Getting up close with snowy owls

Posted: Thursday, November 29, 2001

FAIRBANKS - As Ron and Mary Teel stood in the snow earlier this month studying the snowy owl sitting 10 feet away at the University of Alaska Fairbanks campus, they had a hard time concealing their excitement.

"You can see the frost on its nose above where it breathes," whispered Mary, looking at the bird through a pair of binoculars.

"And on its eyelids," replied Ron in a hushed voice as he stared at the bird through a 300 millimeter camera lens, snapping picture after picture.

The black-and-white striped bird with an all-white face just sat in the snow, looking almost like a zebra.

At times, it looked like the owl was sleeping. Only occasionally did it open its eyes enough to see the distinctive yellow eyes owls are known for.

The Teels, avid birders, were alerted to the owl's presence on campus at UAF by friend Nancy DeWitt, executive director of the Alaska Bird Observatory in Fairbanks. The Teels have lived in Fairbanks for 33 years and this was the first snowy owl they had seen.

Snowy owls nest in the tundra on the North Slope and are routinely seen in Barrow, but the birds rarely dip into the forested areas of the Interior.

"They're such completely open-country birds that we don't see them around here very often," said Dan Gibson, the bird collection manager at the UAF museum. "They may slip through here on a fairly regular basis in the fall but they're probably moving from dome to dome. ... It's been almost 10 years since I've seen one (in Fairbanks)."

Snowy owls are seen more often in Anchorage than Fairbanks. An Anchorage Fish and Game biologist recently netting a malnourished snowy owl that was taken to the TLC Bird Treatment Center.

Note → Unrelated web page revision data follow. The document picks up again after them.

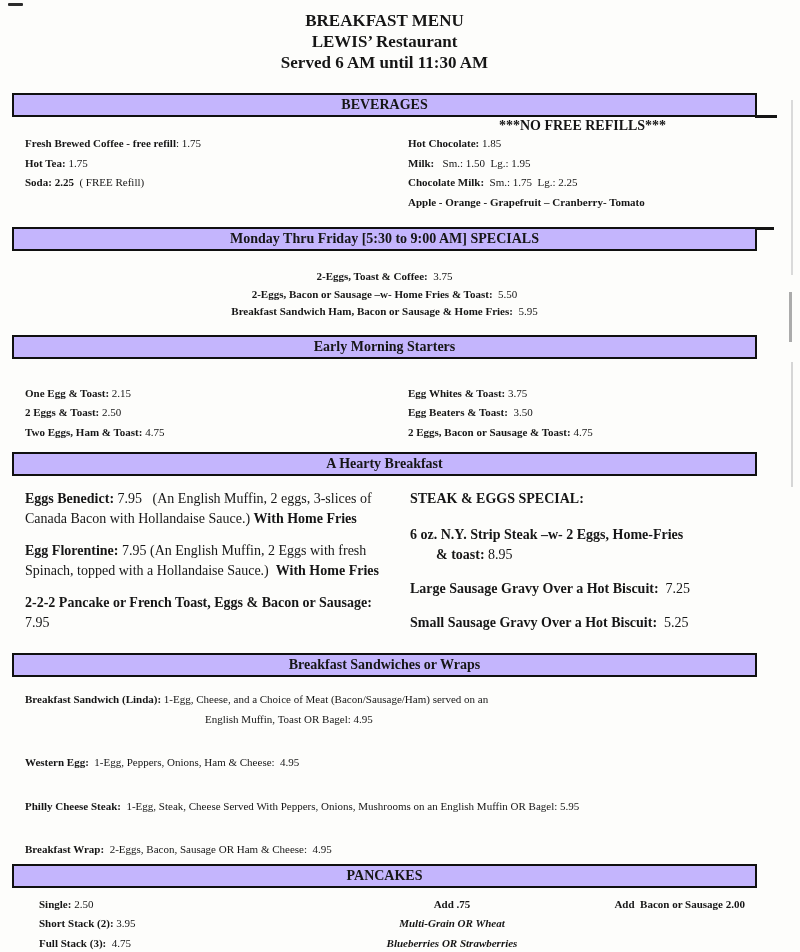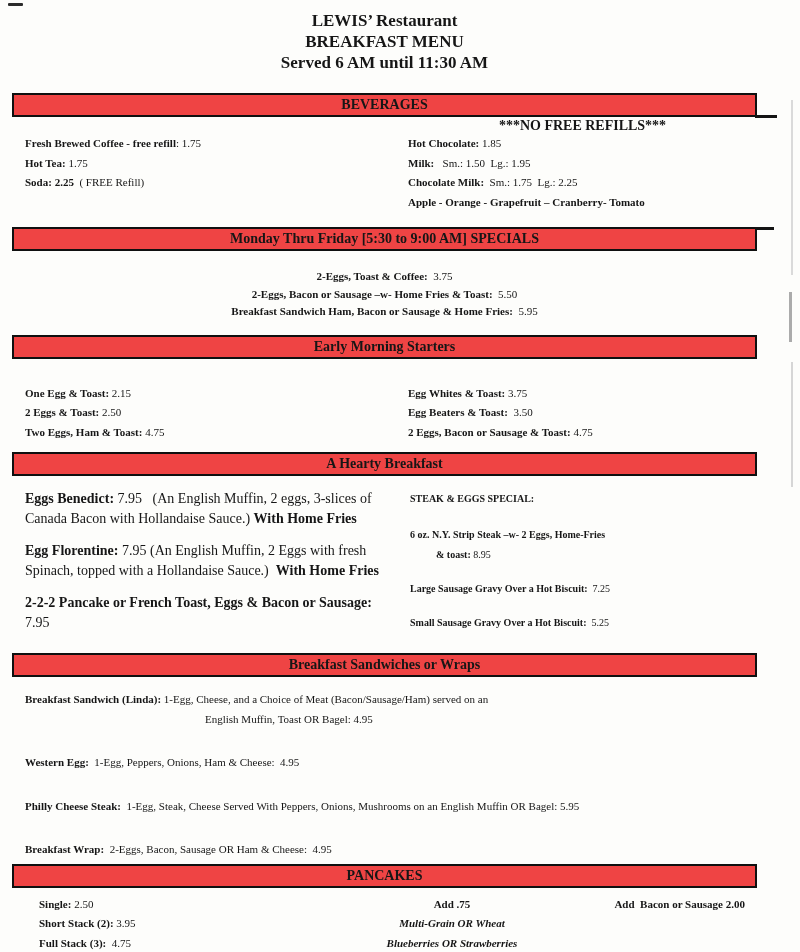--- a/index.html
+++ b/index.html
@@ -91,8 +91,8 @@
   <div class="art art-r3"></div>
 
   <header class="title">
+    <div>BREAKFAST MENU</div>
     <div>LEWIS’ Restaurant</div>
-    <div>BREAKFAST MENU</div>
     <div>Served 6 AM until 11:30 AM</div>
   </header>
 

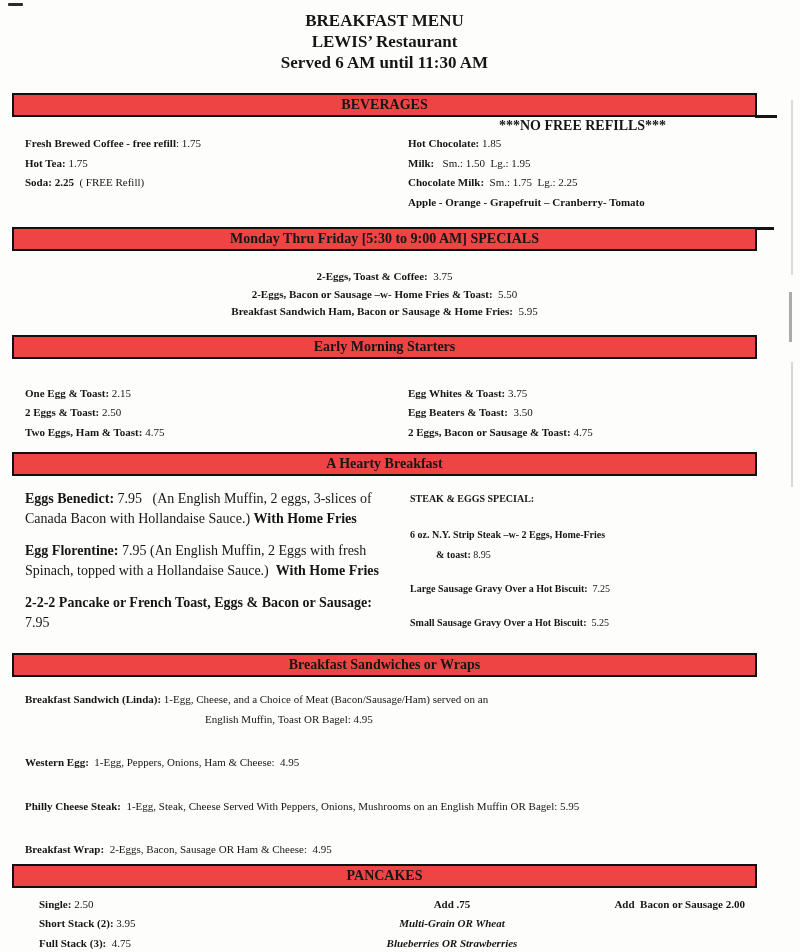--- a/index.html
+++ b/index.html
@@ -27,7 +27,7 @@
     font-weight: bold;
     font-size: 14px;
     line-height: 19px;
-    background: #ef4444;
+    background: #c4b5fd;
   }
   .hdr-box.ext-br::after {
     content: ""; position: absolute; right: -22px; bottom: -2.5px;

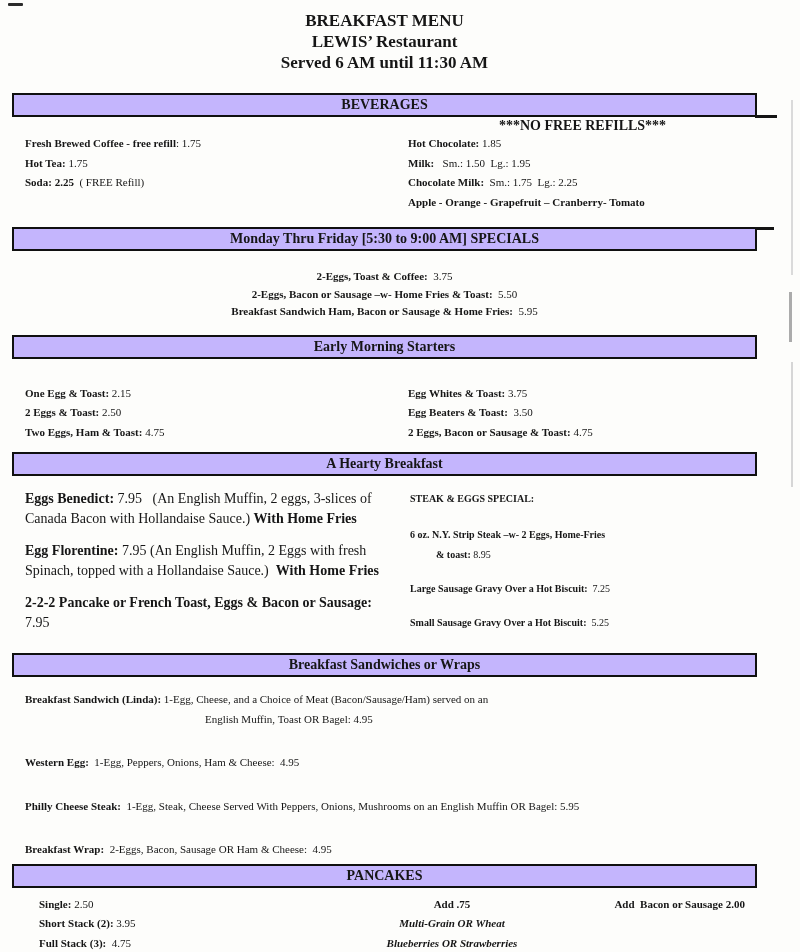--- a/index.html
+++ b/index.html
@@ -57,7 +57,7 @@
   .hearty .col-hl .line { font-size: 14px; line-height: 20px; }
   .hearty .gap-r { width: 13px; }
   .hearty .col-hr { flex: 1; }
-  .hearty .col-hr .line { font-size: 10px; line-height: 20px; }
+  .hearty .col-hr .line { font-size: 14px; line-height: 20px; }
   .para { margin-bottom: 12px; }
   .steak-indent { padding-left: 26px; }
   .mt16 { margin-top: 16px; }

Like the Teels, several other local birders jumped at the chance to see a snowy owl. DeWitt visited UAF with her husband, Jim, to check the bird out with a pair of binoculars.

"This is a lifer," DeWitt said, referring to the "life lists" many birders keep, on which they list every bird they've seen. "A lot of birders have that top on their list they want to see and the snowy owl has been on my list for a decade."

Snowy owls are the largest of Alaska's four owls, slightly bigger and blockier than a great-horned owl. Their main source of food is voles and lemmings, though they will also kill snowshoe hares, grouse, ptarmigan and waterfowl.

"They're pretty heavy-duty predators," Gibson said.